Sensitivity studies evaluate the greatest impact that Arctic and Antarctic sea-ice anomalies could have on the global atmospheric
circulation with 15-year seasonal cycle simulations of the NCAR Community Climate Model version 2 (CCM2). In separate sensitivity experiments, all Arctic sea ice or Antarctic sea ice were removed and replaced by open water at -1.9 degrees C. The results of the simulations were compared against each other and to a standard
15-year seasonal cycle run with boundary conditions set for the present climate. Arctic sea ice is different from Antarctic sea ice in these simulations in that the Northern Hemisphere (NH) sea ice has less seasonal variability, less maximum seasonal extent and is typically closer to the pole than Southern Hemisphere (SH) sea
ice. Surface thermal forcing resulting from the Arctic sea ice removal tends to be larger in the zonal mean and less in zonal wavenumbers 1 and 2 than that resulting from Antarctic sea ice removal. Statistically significant response in both hemispheres result from the Arctic sea ice removal as well as from the Antarctic sea ice removal. The responses include a global redistribution of atmospheric mass. The anomalies resulting from Arctic sea ice
removal are more significant in the SH during austral autumn (NH spring) about the time of maximum climatological NH sea ice extent. The local response in the NH responses is largest during winter. A parallel response results from the Antarctic sea ice removal.
Maximum NH response to SH sea ice removal occurs during August to November, about the time of maximum climatological sea ice extent in the SH. The maximum local response occurs during winter in the SH.

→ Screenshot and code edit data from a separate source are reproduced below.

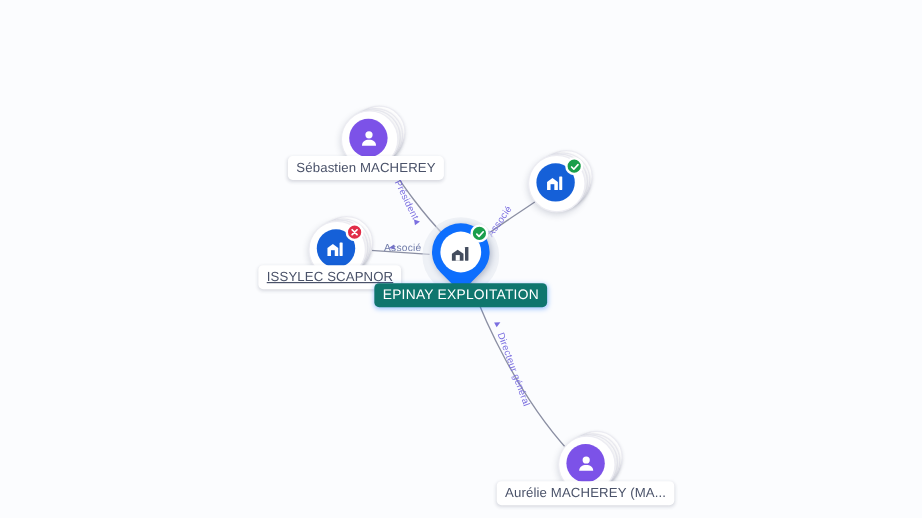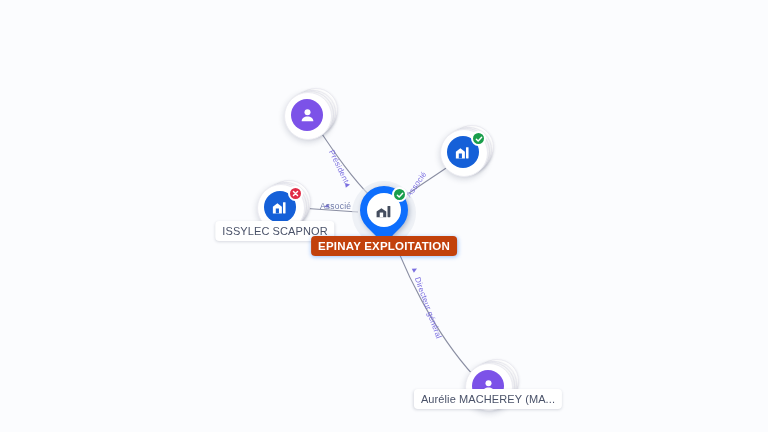--- a/index.html
+++ b/index.html
@@ -135,23 +135,23 @@
     font-size: 11px;
     line-height: 14px;
     padding: 3px 7px;
     border-radius: 4px;
     background: #ffffff;
     color: #4a5269;
     box-shadow: 0 1px 3px rgba(30,40,70,0.16);
     letter-spacing: 0.1px;
   }
   .label.primary {
-    background: #c2410c;
+    background: #0f766e;
     color: #ffffff;
-    font-weight: bold;
+    font-weight: normal;
     font-size: 11.5px;
     letter-spacing: 0.2px;
     box-shadow: 0 1px 4px rgba(13,110,253,0.4);
   }
 
   
   .edge-label {
     position: absolute;
     font-size: 8px;
     color: #7b6fe0;
@@ -198,20 +198,21 @@
       <div class="stack s1"></div>
       <div class="stack s0"></div>
       <div class="glyph-circle" style="background:#7c52e8;">
         <svg width="19" height="19" viewBox="0 0 24 24" fill="#ffffff">
           <circle cx="12" cy="8" r="3.8"></circle>
           <path d="M4.6 19.4c0-4 3.3-6.1 7.4-6.1s7.4 2.1 7.4 6.1z"></path>
         </svg>
       </div>
     </div>
   </div>
+  <div class="label" style="left:305px; top:130px;">Sébastien MACHEREY</div>
 
   <div class="node" style="left:463px; top:152px;">
     <div class="disc-wrap">
       <div class="stack s3"></div>
       <div class="stack s2"></div>
       <div class="stack s1"></div>
       <div class="stack s0"></div>
       <div class="glyph-circle" style="background:#1560d8;">
         <svg width="18" height="18" viewBox="0 0 24 24" fill="#ffffff">
           <path d="M2.5 20.5v-9l6-4.4 6 4.4v9z"></path>
@@ -240,21 +241,21 @@
           <rect x="6.4" y="14" width="4.2" height="6.5" fill="#1560d8"></rect>
         </svg>
       </div>
       <div class="badge err" style="left:31px; top:2px;">
         <svg width="7" height="7" viewBox="0 0 24 24" fill="none" stroke="#ffffff" stroke-width="5" stroke-linecap="round">
           <path d="M5 5 L19 19 M19 5 L5 19"></path>
         </svg>
       </div>
     </div>
   </div>
-  <div class="label" style="left:275px; top:221px;">ISSYLEC SCAPNOR</div>
+  <div class="label" style="left:275px; top:221px;text-decoration:underline;">ISSYLEC SCAPNOR</div>
 
   <div class="node" style="left:384px; top:213px;">
     <div class="pin-halo"></div>
     <div class="pin-wrap">
       <div class="pin-shape"></div>
       <div class="pin-inner">
         <svg width="19" height="19" viewBox="0 0 24 24" fill="#444d5e">
           <path d="M2 20.5v-7.2l6.1-4.3 6.1 4.3v7.2z"></path>
           <rect x="15.8" y="6.2" width="3.6" height="14.3" rx="0.5"></rect>
           <rect x="6" y="14.6" width="4.3" height="5.9" fill="#ffffff"></rect>
@@ -276,15 +277,15 @@
       <div class="stack s1"></div>
       <div class="stack s0"></div>
       <div class="glyph-circle" style="background:#7c52e8;">
         <svg width="19" height="19" viewBox="0 0 24 24" fill="#ffffff">
           <circle cx="12" cy="8" r="3.8"></circle>
           <path d="M4.6 19.4c0-4 3.3-6.1 7.4-6.1s7.4 2.1 7.4 6.1z"></path>
         </svg>
       </div>
     </div>
   </div>
-  <div class="label" style="left:488px; top:389px;">Aurélie MACHEREY (MA...</div>
+  <div class="label" style="left:488px; top:401px;">Aurélie MACHEREY (MA...</div>
 
 </div>
 
 </body></html>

Cross-hemispheric responses appear to be more dramatic in the case
of SH sea ice removal, suggesting that changes in Antarctic sea ice may have a larger global atmospheric impact than changes in Arctic
sea ice. The forcing of local surface pressure anomalies by the Antarctic sea ice removal is largely confined to zonal wavenumbers 1-3. Both zonal wavenumbers 1 and 2 of the surface pressure anomaly contribute to a modified East Asian monsoon circulation noted in an earlier study. The filtered pressure anomaly field shows increased pressure over southern China near 20 degrees N and decreased pressure to the north near 40 degrees N. Thus, the contribution of wavenumbers 1 and 2 of the pressure anomaly help produce a highly localized
change in monsoon precipitation in response to the Antarctic sea ice removal.